The wind kicks up, and I have to hold my T-shirt down so I don’t flash the whole crew. Truth be told, I’m happy to have something to do with my hands. I don’t know what to do or say.

I can’t give in. My heart can’t take it.

But oh, hell. My heart can’t take turning him away, either.

I sink down on the top step, tug my shirt down over my knees. Adam’s closer now. He’s maybe three feet away, and we’re face to face.
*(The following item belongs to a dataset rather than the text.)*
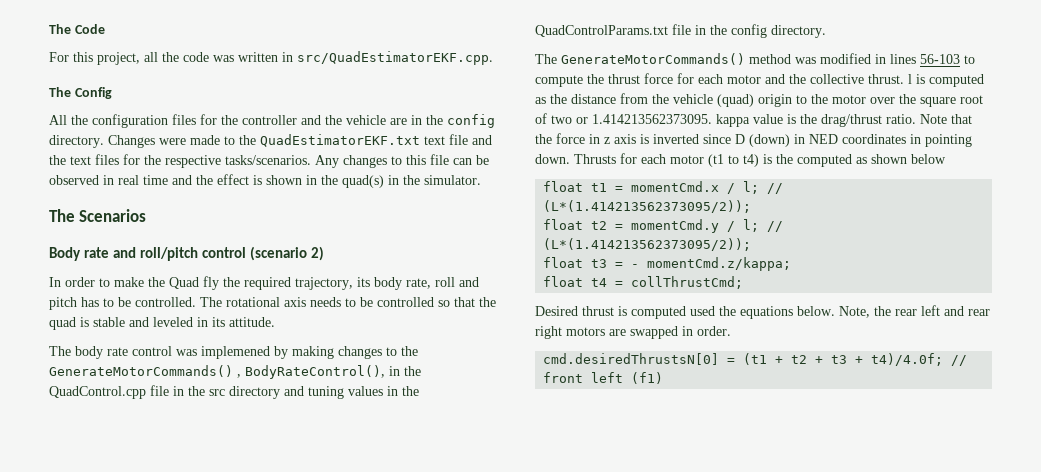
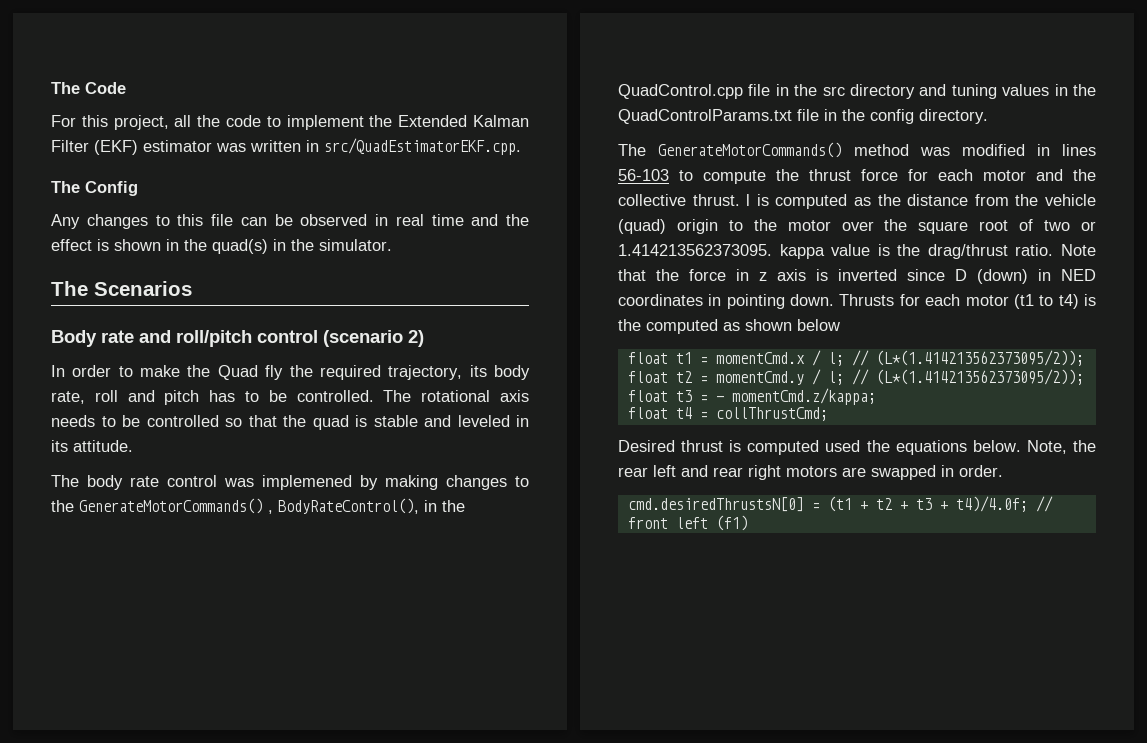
(209, 57) none -> [266,115,529,130] [51,140,212,155] to implement the Extended Kalman Filter (EKF) estimator
[49,114,495,128] [49,134,492,148] [49,154,311,168] All the configuration files for the controller and the vehicle are in the config directory. Changes were made to the QuadEstimatorEKF.txt text file and the text files for the respective tasks/scenarios. -> (138, 188) none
“How am I supposed to believe you?” I ask quietly, and Gus and the rest have the good graces to take a few steps back and start chatting among themselves.

“You don’t have to. Just let me in. I’ll take you where you are, Jo-Beth. I’ll take whatever you’ll give. Let me in.”

God, it sounds so perfect, so impossible to be true. “Bullshit. You stood there in that ballroom and said you could ignore what I was. Like you were doin’ me a favor.” Echoes of that hurt unfurl, tearing up my insides. “That ain’t takin’ me as I am. That’s conditional. As long as you can pretend I ain’t who I am, everything’s fine. But what happens next time you can’t ignore who I am?”

“Are you planning on throwing it in my face again?”

I bristle, about to get pissed, but something in his look dissuades me. There’s torment in his blue eyes. I cut him deep when I rubbed Dan in his face.

I rug my palms down my shirt, uneasy with the power I have to hurt him. “No. And I am sorry I did that. But you didn’t answer my question.”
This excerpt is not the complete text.